Day 2, Wednesday 24 February 2021

Moderator: Wil O'Mullane

Quick check session. Notetaker: Ian Sullivan





9:00Codifying Slack etiquette
  • Thread usage
  • @ on every message ("DESC-style"?)
  • @channel usage
  • Do we need to write things down?  If so, is the Dev Guide or Community or somewhere else (DMTN?) the best place?
  • Should we be prescriptive or suggestive?
    • Should document expected behavior to help new users
  • Could include in name of channel the expected culture
  • Encourages use of text snippets instead of massive code blocks
  • GPDF: It can help if the original poster solicits replies to be in a thread
  • FE: Impossible to mandate culture
    • the dev guide is really useful in that it also lays out the expected culture
      • Team leads point new users to it during onboarding
      • Problem is that we are having people join (at ~20%) without onboarding
    • Threading is controversial, people are afraid of missing things
      • YA: Uses a thread spool emoji to encourage threading
      • SK: Threads can also be to focus the conversation between a couple people, without 50 people chiming in
        • want it in the channel, to still keep the conversation public
    • The support channel is special, FE makes sure to re-read everything there every week to make sure nothing was missed
    • IS: problem has often been non-project people joining DM channels and unwittingly breaking cultural norms
      • JB: the people who follow the dev guide aren't a problem, it's people who join from outside that are not likely to ever look at the dev guide. 
      • JB: A message people receive when they first join would be more helpful
      • WOM: A welcome message when you first join would work, but that only comes when you first join Slack
    • WOM: DEI discussion brought up the Tavern in an unfavorable light, could make clear that
    • FE: Putting the standards in the dev guide allows us to own it
    • FE: LSST slack is essentially now a US astronomy Slack
      • We are outnumbered
      • Worried this will become a big problem for the support channels
    • FE: Could consider making Rubin-Ops only slack
    • WOM: We should create a dev guide page documenting Slack culture.
      • New users can be sent a link to that page
  • MG: reference DMTN-155 and include Melissa Graham in drafting the text
  • FE: If we have to rename channels (such as support channels), those should go through RFC


  •  Write RFC for renaming channels to make support nature clear Frossie Economou 
  •  Write a Slack user guide for the dev guide Kian-Tat Lim 
9:20QA plots/site

Slides

Leanne and Colin wish to have publicly accessible QA plots  (from  pipe_analysis etc .. ).
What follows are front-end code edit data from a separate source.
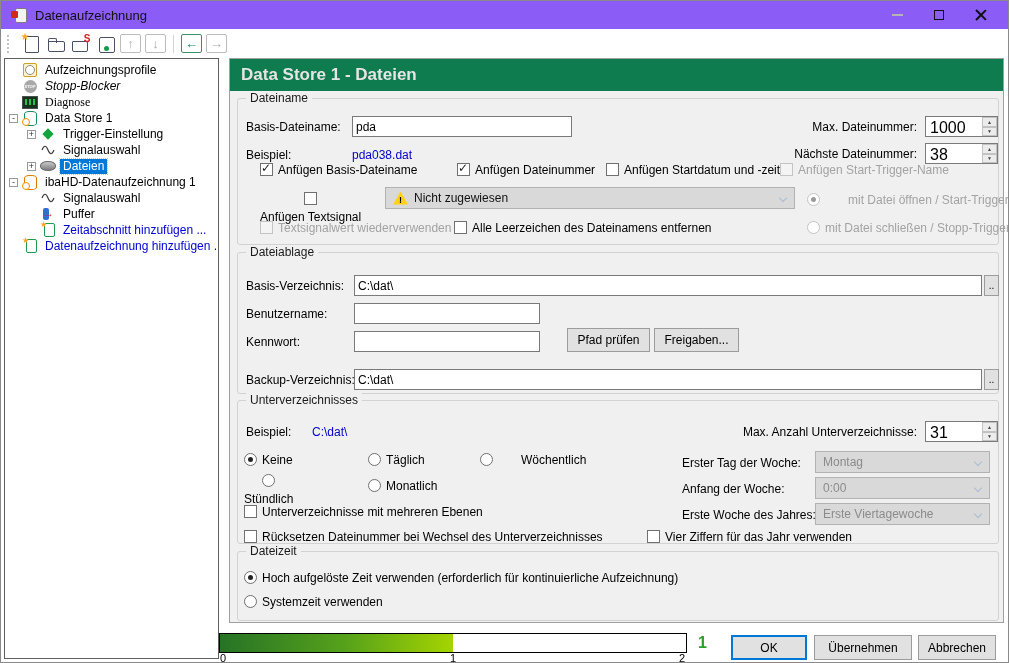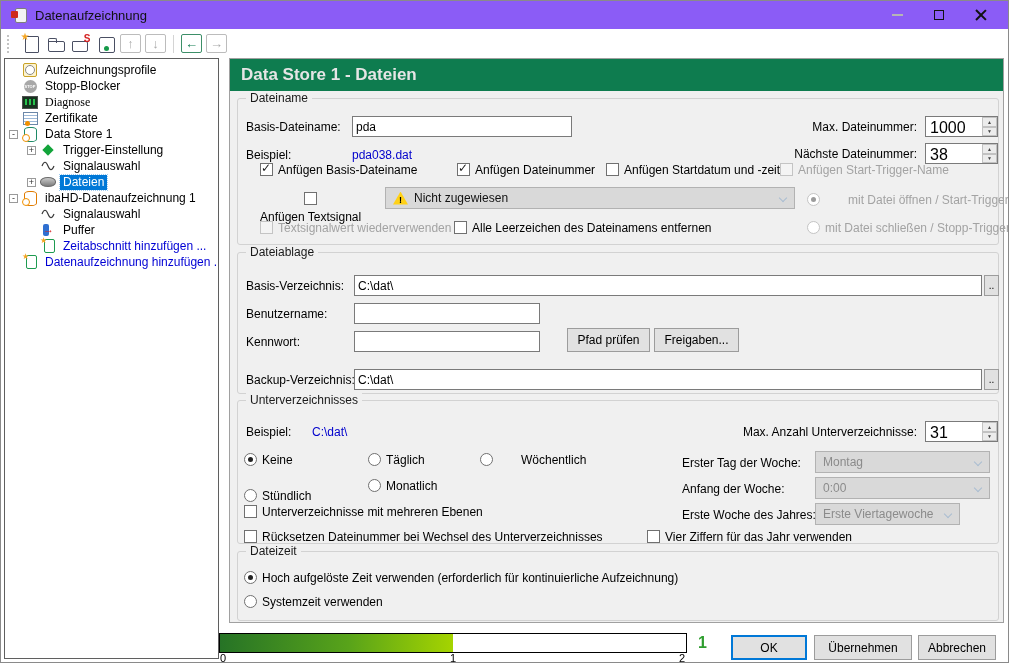--- a/index.html
+++ b/index.html
@@ -204,34 +204,29 @@
         <span class="tb-arrow arrow-right-icon tb-dis"></span>
       </span>
     </div>
 
   <div class="tree-panel">
       <div class="t-row" style="padding-left: 4px;">
         <span class="t-exp empty"></span>
         <span class="t-ico profile-icon"></span>
         <span class="t-lbl">Aufzeichnungsprofile</span>
       </div>
-      <div class="t-row" style="padding-left: 4px;">
+      <div class="t-row" style="padding-left: 4px; font-style: italic;">
         <span class="t-exp empty"></span>
         <span class="t-ico stop-icon"></span>
         <span class="t-lbl">Stopp-Blocker</span>
       </div>
       <div class="t-row" style="padding-left: 4px; font-family: Liberation Serif, serif;">
         <span class="t-exp empty"></span>
         <span class="t-ico diagnose-icon"></span>
         <span class="t-lbl">Diagnose</span>
-      </div>
-      <div class="t-row" style="padding-left: 4px;">
-        <span class="t-exp empty"></span>
-        <span class="t-ico certificate-icon"></span>
-        <span class="t-lbl">Zertifikate</span>
       </div>
       <div class="t-row" style="padding-left: 4px;">
         <span class="t-exp">-</span>
         <span class="t-ico datastore-clock-icon"></span>
         <span class="t-lbl">Data Store 1</span>
       </div>
       <div class="t-row" style="padding-left: 22px;">
         <span class="t-exp">+</span>
         <span class="t-ico trigger-icon"></span>
         <span class="t-lbl">Trigger-Einstellung</span>
@@ -393,40 +388,40 @@
         <div class="row" style="left:242px;top:51px;gap:28px;">
           <span class="rb"></span>
           <span>Wöchentlich</span>
         </div>
         <span class="lbl" style="left:444px;top:55px;">Erster Tag der Woche:</span>
         <div class="ddl" style="left:577px;top:50px;width:175px;">
           <span>Montag</span>
           <span class="chev"></span>
         </div>
 
-        <div class="row" style="left:6px;top:87px;">
+        <div class="row" style="left:6px;top:73px;flex-direction:column;">
           <span class="rb"></span>
           <span>Stündlich</span>
         </div>
         <div class="row" style="left:130px;top:77px;">
           <span class="rb"></span>
           <span>Monatlich</span>
         </div>
         <span class="lbl" style="left:444px;top:81px;">Anfang der Woche:</span>
         <div class="ddl" style="left:577px;top:76px;width:175px;">
           <span>0:00</span>
           <span class="chev"></span>
         </div>
 
         <div class="row" style="left:6px;top:103px;">
           <span class="cb"></span>
           <span>Unterverzeichnisse mit mehreren Ebenen</span>
         </div>
         <span class="lbl" style="left:444px;top:107px;">Erste Woche des Jahres:</span>
-        <div class="ddl" style="left:577px;top:102px;width:145px;">
+        <div class="ddl" style="left:577px;top:102px;width:175px;">
           <span>Erste Viertagewoche</span>
           <span class="chev"></span>
         </div>
 
         <div class="row" style="left:6px;top:128px;">
           <span class="cb"></span>
           <span>Rücksetzen Dateinummer bei Wechsel des Unterverzeichnisses</span>
         </div>
         <div class="row" style="left:409px;top:128px;">
           <span class="cb"></span>

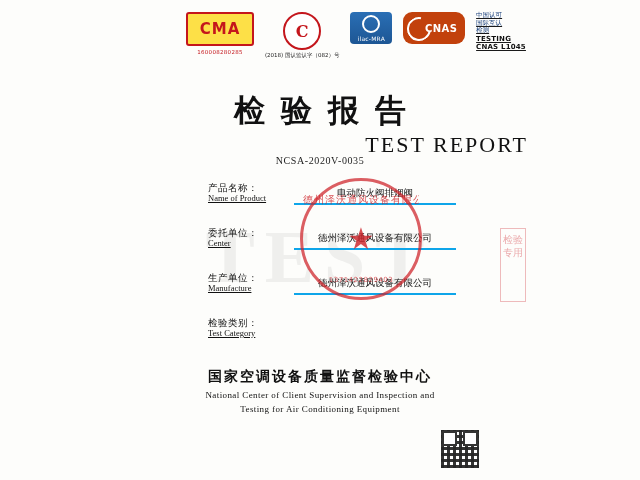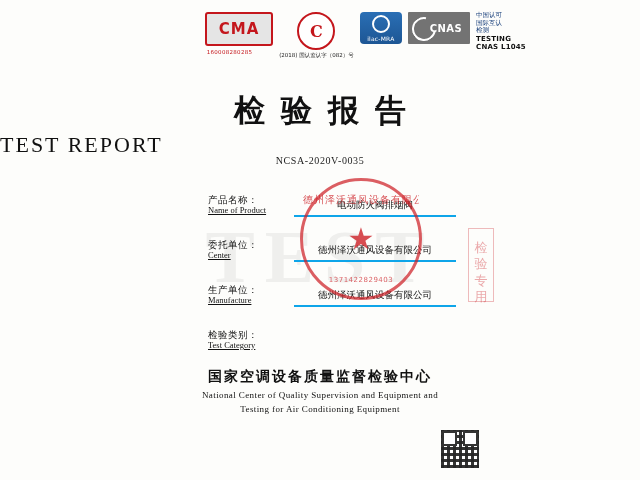--- a/index.html
+++ b/index.html
@@ -46,22 +46,21 @@
     border: 2px solid #c4161c;
     border-radius: 3px;
     display: flex;
     align-items: center;
     justify-content: center;
     color: #c4161c;
     font-family: "DejaVu Sans", sans-serif;
     font-weight: bold;
     font-size: 15px;
     letter-spacing: 1px;
-    background: #e5e5e5;
-    margin-left: 19px;
+    background: #fde047;
   }
   .cma-sub {
     margin-top: 3px;
     font-size: 5.5px;
     color: #c4161c;
     font-family: "DejaVu Sans", sans-serif;
     letter-spacing: 0.3px;
   }
 
   
@@ -108,22 +107,22 @@
   .ilac-text {
     font-size: 6px;
     font-family: "DejaVu Sans", sans-serif;
     letter-spacing: 0.2px;
   }
 
   
   .cnas-box {
     width: 62px;
     height: 32px;
-    border-radius: 1px;
-    background: #737373;
+    border-radius: 9px;
+    background: #c2410c;
     color: #fff;
     display: flex;
     align-items: center;
     justify-content: center;
     position: relative;
     overflow: hidden;
   }
   .cnas-swoosh {
     position: absolute;
     left: 4px;
@@ -141,20 +140,21 @@
     font-weight: bold;
     letter-spacing: 0.5px;
     margin-left: 14px;
   }
 
   
   .cnas-words {
     text-align: left;
     color: #1a1a1a;
     line-height: 1.18;
+    text-decoration: underline;
   }
   .cnas-words .cn {
     font-family: "DejaVu Sans", sans-serif;
     font-size: 6.5px;
     color: #173e7a;
     white-space: nowrap;
   }
   .cnas-words .en {
     font-family: "DejaVu Sans", sans-serif;
     font-size: 7px;
@@ -176,21 +176,21 @@
     font-weight: bold;
     letter-spacing: 16px;
     text-indent: 16px;
     color: #111;
   }
   .title-en {
     position: absolute;
     top: 132px;
     left: 0;
     width: 528px;
-    text-align: left;
+    text-align: right;
     font-family: "Liberation Serif", serif;
     font-size: 22px;
     letter-spacing: 2px;
     color: #111;
   }
   .report-no {
     position: absolute;
     top: 155px;
     left: 0;
     width: 640px;
@@ -200,21 +200,20 @@
     letter-spacing: 0.6px;
     color: #222;
   }
 
   
   .fields {
     position: absolute;
     top: 183px;
     left: 208px;
     width: 248px;
-    margin-top: 12px;
   }
   .field-row {
     position: relative;
     height: 45px;
   }
   .field-label {
     position: absolute;
     left: 0;
     top: 0;
     width: 86px;
@@ -347,30 +346,30 @@
     letter-spacing: 0.5px;
     color: rgba(205,32,39,0.70);
     white-space: nowrap;
     overflow: hidden;
   }
 
   
   .side-seal {
     position: absolute;
     top: 228px;
-    left: 468px;
+    left: 500px;
     width: 26px;
     height: 74px;
     border: 1.5px solid rgba(205,32,39,0.30);
     color: rgba(205,32,39,0.38);
     font-family: "DejaVu Sans", sans-serif;
-    font-size: 13px;
+    font-size: 10px;
     line-height: 1.25;
     text-align: center;
-    padding-top: 11px;
+    padding-top: 5px;
     box-sizing: border-box;
     pointer-events: none;
   }
 
   
   .qr {
     position: absolute;
     top: 430px;
     left: 441px;
     width: 38px;
@@ -480,18 +479,18 @@
 
   <div class="seal">
     <div class="seal-top-text">德州泽沃通风设备有限公司</div>
     <div class="seal-star">★</div>
     <div class="seal-bottom-text">1371422829403</div>
   </div>
 
   <div class="side-seal">检验专用</div>
 
   <div class="org-cn">国家空调设备质量监督检验中心</div>
-  <div class="org-en1">National Center of Quality Supervision and Equipment and</div>
+  <div class="org-en1">National Center of Client Supervision and Inspection and</div>
   <div class="org-en2">Testing for Air Conditioning Equipment</div>
 
   <div class="qr"></div>
 
 </div>
 
 </body></html>

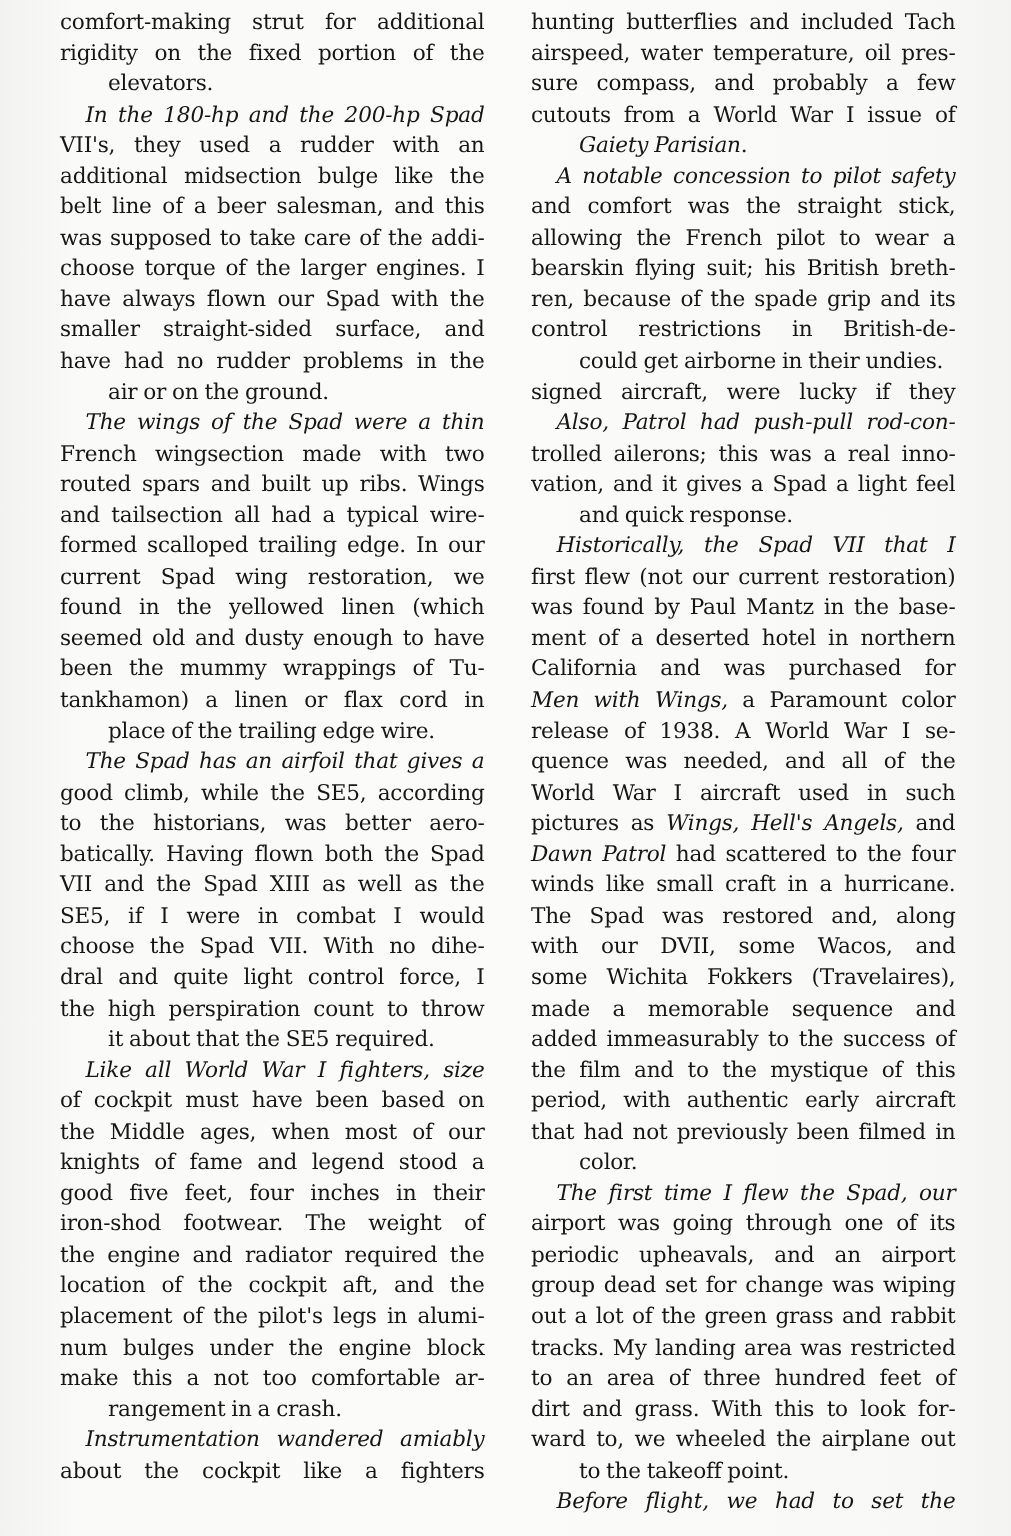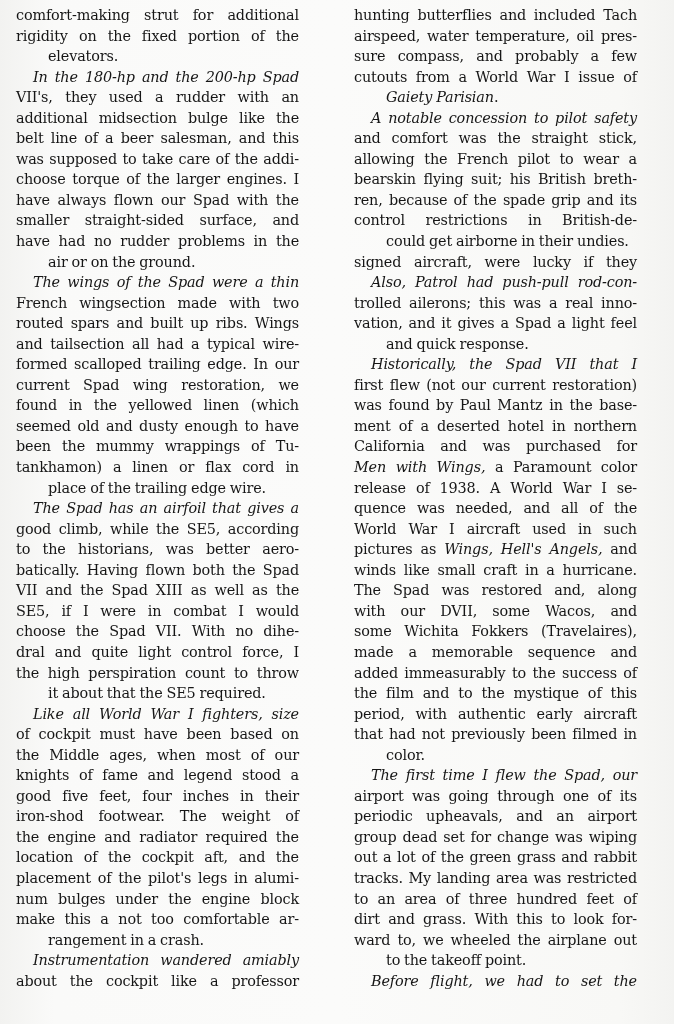--- a/index.html
+++ b/index.html
@@ -17,21 +17,21 @@
     top: 5px;
     width: 283px;
     font-family: "DejaVu Serif", "Liberation Serif", serif;
     font-size: 14.4px;
     line-height: 20.55px;
     color: #161616;
     text-align: justify;
     letter-spacing: -0.15px;
     word-spacing: -0.5px;
   }
-  .col.left { left: 16px; }
+  .col.left { left: 40px; }
   .col.right { left: 354px; width: 283px; }
   .line {
     display: block;
     text-align: justify;
     text-align-last: justify;
     white-space: nowrap;
     height: 20.55px;
     overflow: visible;
   }
   .line.last { text-align-last: left; margin-left: 32px; }
@@ -83,21 +83,21 @@
       <span class="line">knights of fame and legend stood a</span>
       <span class="line">good five feet, four inches in their</span>
       <span class="line">iron-shod footwear. The weight of</span>
       <span class="line">the engine and radiator required the</span>
       <span class="line">location of the cockpit aft, and the</span>
       <span class="line">placement of the pilot's legs in alumi-</span>
       <span class="line">num bulges under the engine block</span>
       <span class="line">make this a not too comfortable ar-</span>
       <span class="line last">rangement in a crash.</span>
       <span class="line indent">Instrumentation wandered amiably</span>
-      <span class="line">about the cockpit like a professor</span>
+      <span class="line">about the cockpit like a fighters</span>
     </div>
   <div class="col right" id="col-right">
       <span class="line">hunting butterflies and included Tach</span>
       <span class="line">airspeed, water temperature, oil pres-</span>
       <span class="line">sure compass, and probably a few</span>
       <span class="line">cutouts from a World War I issue of</span>
       <span class="line last"><em>Gaiety Parisian</em>.</span>
       <span class="line indent">A notable concession to pilot safety</span>
       <span class="line">and comfort was the straight stick,</span>
       <span class="line">allowing the French pilot to wear a</span>
@@ -113,20 +113,21 @@
       <span class="line indent">Historically, the Spad VII that I</span>
       <span class="line">first flew (not our current restoration)</span>
       <span class="line">was found by Paul Mantz in the base-</span>
       <span class="line">ment of a deserted hotel in northern</span>
       <span class="line">California and was purchased for</span>
       <span class="line"><em>Men with Wings,</em> a Paramount color</span>
       <span class="line">release of 1938. A World War I se-</span>
       <span class="line">quence was needed, and all of the</span>
       <span class="line">World War I aircraft used in such</span>
       <span class="line">pictures as <em>Wings, Hell's Angels,</em> and</span>
+      <span class="line"><em>Dawn Patrol</em> had scattered to the four</span>
       <span class="line">winds like small craft in a hurricane.</span>
       <span class="line">The Spad was restored and, along</span>
       <span class="line">with our DVII, some Wacos, and</span>
       <span class="line">some Wichita Fokkers (Travelaires),</span>
       <span class="line">made a memorable sequence and</span>
       <span class="line">added immeasurably to the success of</span>
       <span class="line">the film and to the mystique of this</span>
       <span class="line">period, with authentic early aircraft</span>
       <span class="line">that had not previously been filmed in</span>
       <span class="line last">color.</span>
There is a docker image for the site :

  • this could be spun up on a login node
  • or it could (should?) be deployed  on the cluster using ArgoCD etc ..
    • but then it will not be public
      • unless we deploy on google and push the data to it ..
      • then what ever does the pushing should be deployed properly
  • TJ: The plots are just reading from the filesystem
    • Will be more development in the future
  • SK: Plans to move to Kubernetes, but this is just a python process for now
  • KT: The page is serving the plots, so there isn't/shouldn't be a link to the plots themselves
  • WOM: If security locks down commissioning data even more, then these plots could be left public
  • KT: While NCSA services are behind the VPN, these are non-privileged containers and don't have to be
    • MB: These all access GPFS and so are indeed behind the VPN
  • FE: if you want authentication, we need to consider adding these to the science platform
    • Is this a one-off, or a template for many future services?
      • WOM: these things never remain a one-off, especially if they're public. 
    • MB: It's not just A&A, it depends on which nodes it operates on
  • WOM: this is currently at NCSA, but will also need to be at IDF, USDF, IN2P3
  • JB: need to carve out room for this to run on DP0 without using the remote Butler
  • KT: It can run as a service, does not need remote Butler for now. We can set up something now in containers as long as it is temporary.
  • WOM: Temporary containers are OK as a prototype
  • CTS: what is the path forward? 
    • FE: could possibly run this at NCSA without a VPN under some circumstances
    • FE: need to decide if this is a roadmap, and if it is plan how that leads to the Science Platform
    • TJ: If it's in DP0, we need a proper web service
  • MB: short term version is just for the developers, so maybe it should remain behind the firewall
  • CTS: is the only way out of the firewall a new kubernetes cluster?
    • WOM: that's a topic for an extended discussion
9:40Handing over the Community platform to the Ops.
  • DM is not scoped to provide support in construction.  Now that we have CET funded in pre-ops and they are building a model for community engagement in operations, I'd like to hand the management and evolution of the community platform to the OPS-CET
  • DMLT_CommunityPlatform.pdf
  • KT: Is Jim Annis a moderator? MLG: Yes
  • FE: can we use "deliver to operations" not "handover to operations"
    • DM/DP will continue supporting the service, emphasis that it is for in-project use as well as community service
    • CET has authority to design front page, assign moderators, etc.., need to maintain private groups/private topics for internal communication tool for DM
    • We could write this division of responsibilities down in a tech note
  • RHL: It is hard to transmit project knowledge to CET. support channels are said to be essential, but are not sustainable
    • MLG: continued participation of DM expertise is essential
    • RHL: How does the DM side of support scale?
      • WOM: That is an operations issue, and not a DM issue
        • CET is meant to be the curator and first line of defense against science questions.
        • That means DM/DP does not have to monitor Community, but CET may call on specific experts to answer hard questions when they come up.
      • FE: We should discuss this when Leanne is present
  • FE: We will test this with DP0


Moderator: Kian-Tat Lim

Notetaker: Yusra AlSayyad
10:50Update on DMTN-139Gregory Dubois-Felsmann

At the 1-11-2021 while reviewing DMLT ticket DM-15198 Gregory offered to give an update.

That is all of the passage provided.